E’ intanto facile intuire come la rete possa fornire una cassa di risonanza
infinita alla ricerca parossistica di sempre nuovi particolari per trovare
spiegazione a un dolore che ha catturato per intero l’attenzione dell’ipocondriaco.
Eric Horvitz sostiene che la rete determina una escalation dell’ansia attraverso le
spiegazioni che vengono fornite, in maniera disordinata e spesso contraddittoria,
a chi non ha una formazione medica, con passaggio non improbabile a sfumature
ipocondriache del comportamento. La rete può, inoltre, renderci suggestionabili e
terrorizzati, accalappiando le deboli inclinazioni ipocondriache presenti in molti.
Di fatto non può dirsi radicale la differenza tra cibercondria e ipocondria e
non è internet a causare la ipocondria. Potrebbe però enfatizzarla o facilitarne la
esplosione, sposando o snidando la misantropia e la tendenza a isolarsi dei
soggetti ipocondriaci e favorendo lo spostamento della energia libidica su un
organo o un apparato, una volta distratta dal mondo esterno. La “social
solitudine” di cui Jonathan Franzen parlava in un recente articolo costituisce
l’alimento di una manifestazione psicopatologica che ha nel ritiro della libido dal
mondo esterno, per convogliarla sul soma, il suo meccanismo di formazione. Dal
computer ci si può sentire più accuditi che dal medico e negli scambi in rete si
finisce con il trovare quel senso di comunità che l’impoverimento dei rapporti
umani, anche con il medico, ha assottigliato, soprattutto un senso di comunità
più disimpegnato e meno compromettente, ma proprio per questo depauperante,
disorientante e poco fertile. Il medico dovrebbe fare proprio il titolo del libro di
Sherry Turkle Reclaiming Conversation, ricominciare ad avere interazioni vis à vis
e a dialogare con il proprio paziente, l’unico, come osservava in una recente
intervista Virgilio Sacchini, uno dei massimi chirurghi mammari del mondo, a
potere indicare la migliore strada da prendere, persino al chirurgo.
Che persone ipocondriache approdino alla rete resta un pericolo obiettivo.
Brian Fallon, della Columbia University, asserisce che il novanta per cento di
ipocondriaci che accedono ad internet diventano cibercondriaci, vale a dire gli
ipocondriaci del 2000.
Se una differenza può darsi tra ipocondria e cibercondria, questa è da
ricondurre al rischio di dipendere dalla rete che incombe sulla seconda forma,
nella quale l’aspirazione a esercitare il massimo controllo sul proprio corpo
incontra la delega del controllo che sottende la dipendenza.
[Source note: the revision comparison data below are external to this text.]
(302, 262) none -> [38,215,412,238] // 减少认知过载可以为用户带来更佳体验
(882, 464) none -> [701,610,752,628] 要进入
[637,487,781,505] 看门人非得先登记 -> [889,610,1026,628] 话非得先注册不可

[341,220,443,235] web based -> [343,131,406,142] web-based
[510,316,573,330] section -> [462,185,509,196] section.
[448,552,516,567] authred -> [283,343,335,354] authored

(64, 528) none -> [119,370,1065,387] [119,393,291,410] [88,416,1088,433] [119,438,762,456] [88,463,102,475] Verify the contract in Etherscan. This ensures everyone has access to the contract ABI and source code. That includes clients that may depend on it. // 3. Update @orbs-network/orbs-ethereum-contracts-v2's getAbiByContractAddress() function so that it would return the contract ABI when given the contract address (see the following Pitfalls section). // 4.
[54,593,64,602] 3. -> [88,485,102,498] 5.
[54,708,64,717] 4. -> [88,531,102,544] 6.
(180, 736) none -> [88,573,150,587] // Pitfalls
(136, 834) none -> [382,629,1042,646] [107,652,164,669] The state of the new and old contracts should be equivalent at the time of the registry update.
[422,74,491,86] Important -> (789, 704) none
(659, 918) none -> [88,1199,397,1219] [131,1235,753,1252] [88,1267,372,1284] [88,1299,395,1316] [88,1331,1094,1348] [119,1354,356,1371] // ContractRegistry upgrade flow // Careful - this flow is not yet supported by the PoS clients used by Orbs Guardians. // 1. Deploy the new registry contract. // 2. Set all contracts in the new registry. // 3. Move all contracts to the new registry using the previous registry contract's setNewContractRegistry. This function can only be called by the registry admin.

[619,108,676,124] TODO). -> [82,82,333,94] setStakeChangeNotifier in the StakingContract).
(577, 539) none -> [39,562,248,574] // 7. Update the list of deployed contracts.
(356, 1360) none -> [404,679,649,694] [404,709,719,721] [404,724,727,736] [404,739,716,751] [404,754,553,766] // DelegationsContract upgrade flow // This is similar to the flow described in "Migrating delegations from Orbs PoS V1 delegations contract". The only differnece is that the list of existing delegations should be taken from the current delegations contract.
Cercare in internet la
spiegazione di un sintomo è la lectio facilior che produce panico, è il modo per
bypassare banalizzanti rassicurazioni mediche e per nutrire la preoccupazione
emergente.
Confidando nell’elevato grado di autoconsapevolezza del proprio corpo che
ciascuno ha, si tende a cercare volentieri da soli causa e terapia di una
sofferenza, a sperimentare altre forme di incontro, a fare rete in segreto. Una rete
su cui però rimbalza la domanda del poveretto di turno in un straordinaria
quanto avventata carambola del caso, riducendo le possibilità di cura. Una rete
ben diversa da quella che costruiscono le relazioni terapeutiche, una rete,
quest’ultima, in grado di sostenere la caduta libera di chi è in preda all’angoscia e
di favorirne il benessere, a partire dal rapporto medico-paziente.